Section 8.  Withdrawals.

     (a) Withdrawal of Account. A Participant may elect to withdraw payroll
deductions credited to the Participant's account under the Plan at any time
before the Offering Termination Date of any Offering by giving written notice to
the Company. All of the Participant's payroll deductions credited to the
Participant's account will be paid to the Participant promptly after receipt of
the notice of withdrawal, and no further payroll deductions will be made from
the Participant's pay during such Offering.

     (b) Effect on Subsequent Participation. A Participant's withdrawal from any
Offering will not have any effect upon the Participant's eligibility to
participate in any succeeding Offering or in any similar plan which may
hereafter be adopted by the Company.

     (c) Termination of Employment. Upon termination of the Participant's
employment for any reason, including retirement (but excluding death while in
the employ of the Company), the payroll deductions credited to the Participant's
account will be returned to the Participant or, in the case of the Participant's
death subsequent to the termination of the Participant's employment, to the
person or persons entitled thereunder under Section 11(a).
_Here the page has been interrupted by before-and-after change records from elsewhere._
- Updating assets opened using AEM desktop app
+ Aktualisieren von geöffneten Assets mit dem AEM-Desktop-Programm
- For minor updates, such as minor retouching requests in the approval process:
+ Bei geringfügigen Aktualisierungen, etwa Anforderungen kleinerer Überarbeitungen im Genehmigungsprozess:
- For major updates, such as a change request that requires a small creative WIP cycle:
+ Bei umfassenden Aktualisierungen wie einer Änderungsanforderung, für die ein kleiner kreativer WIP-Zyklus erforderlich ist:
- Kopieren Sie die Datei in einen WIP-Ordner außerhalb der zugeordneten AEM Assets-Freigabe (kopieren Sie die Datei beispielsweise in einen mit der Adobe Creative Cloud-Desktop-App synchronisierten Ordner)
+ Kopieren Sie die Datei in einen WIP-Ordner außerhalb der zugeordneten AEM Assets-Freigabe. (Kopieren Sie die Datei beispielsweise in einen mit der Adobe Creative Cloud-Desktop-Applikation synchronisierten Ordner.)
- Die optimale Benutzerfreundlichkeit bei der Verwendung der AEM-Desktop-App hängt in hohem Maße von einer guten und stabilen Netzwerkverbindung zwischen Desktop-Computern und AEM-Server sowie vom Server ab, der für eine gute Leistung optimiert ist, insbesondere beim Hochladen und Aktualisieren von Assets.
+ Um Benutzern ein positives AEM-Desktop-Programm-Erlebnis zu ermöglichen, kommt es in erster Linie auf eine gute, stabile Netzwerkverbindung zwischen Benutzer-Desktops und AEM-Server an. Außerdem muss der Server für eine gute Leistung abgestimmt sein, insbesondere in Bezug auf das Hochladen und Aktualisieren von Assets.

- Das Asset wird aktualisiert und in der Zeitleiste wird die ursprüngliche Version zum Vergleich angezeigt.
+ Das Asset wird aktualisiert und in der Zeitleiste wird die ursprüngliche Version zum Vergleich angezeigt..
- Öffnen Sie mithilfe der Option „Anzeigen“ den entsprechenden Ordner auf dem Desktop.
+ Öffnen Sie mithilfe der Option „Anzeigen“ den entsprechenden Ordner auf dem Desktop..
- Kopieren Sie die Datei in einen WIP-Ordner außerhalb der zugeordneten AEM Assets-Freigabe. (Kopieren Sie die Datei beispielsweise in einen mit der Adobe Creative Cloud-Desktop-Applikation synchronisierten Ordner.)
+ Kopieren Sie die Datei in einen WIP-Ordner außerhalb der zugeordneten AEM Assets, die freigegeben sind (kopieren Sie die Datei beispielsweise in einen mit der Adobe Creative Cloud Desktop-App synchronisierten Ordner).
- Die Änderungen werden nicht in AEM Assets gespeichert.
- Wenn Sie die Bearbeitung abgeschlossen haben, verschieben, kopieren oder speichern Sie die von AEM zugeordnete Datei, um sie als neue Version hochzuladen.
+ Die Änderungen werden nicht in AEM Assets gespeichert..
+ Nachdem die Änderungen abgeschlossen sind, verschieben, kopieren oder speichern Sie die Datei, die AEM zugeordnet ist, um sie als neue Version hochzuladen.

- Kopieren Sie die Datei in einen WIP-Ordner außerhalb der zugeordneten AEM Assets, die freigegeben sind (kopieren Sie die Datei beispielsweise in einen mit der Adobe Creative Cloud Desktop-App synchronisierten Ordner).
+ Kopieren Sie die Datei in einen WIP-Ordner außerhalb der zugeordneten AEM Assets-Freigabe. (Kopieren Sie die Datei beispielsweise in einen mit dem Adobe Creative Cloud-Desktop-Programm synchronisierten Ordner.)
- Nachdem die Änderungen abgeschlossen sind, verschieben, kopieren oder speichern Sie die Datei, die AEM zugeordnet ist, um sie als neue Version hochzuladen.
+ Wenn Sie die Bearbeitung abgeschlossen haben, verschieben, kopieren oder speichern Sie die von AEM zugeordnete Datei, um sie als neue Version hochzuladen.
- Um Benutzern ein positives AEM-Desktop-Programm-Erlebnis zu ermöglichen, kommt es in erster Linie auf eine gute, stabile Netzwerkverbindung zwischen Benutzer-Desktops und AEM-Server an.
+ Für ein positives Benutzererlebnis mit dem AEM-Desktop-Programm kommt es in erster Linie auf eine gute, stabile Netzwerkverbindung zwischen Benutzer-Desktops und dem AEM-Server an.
     (d) Termination of Employment Due to Death. Upon termination of the
Participant's employment because of the Participant's death, the Participant's
beneficiary (as defined in Section 11) shall have the right to elect, by written
notice given to the Company prior to the earlier of the Offering Termination
Date or the expiration of a period of sixty (60) days commencing with the date
of the death of the Participant, either:

          (i)  to withdraw all of the payroll deductions credited to the
Participant's account under the Plan, or

          (ii) to exercise the Participant's option for the purchase of Stock on
the Offering Termination Date next following the date of the Participant's death
for the purchase of the number of full shares of Stock which the accumulated
payroll deductions in the Participant's account at the date of the Participant's
death will purchase at the applicable option price, and any excess in such
account will be returned to said beneficiary, without interest.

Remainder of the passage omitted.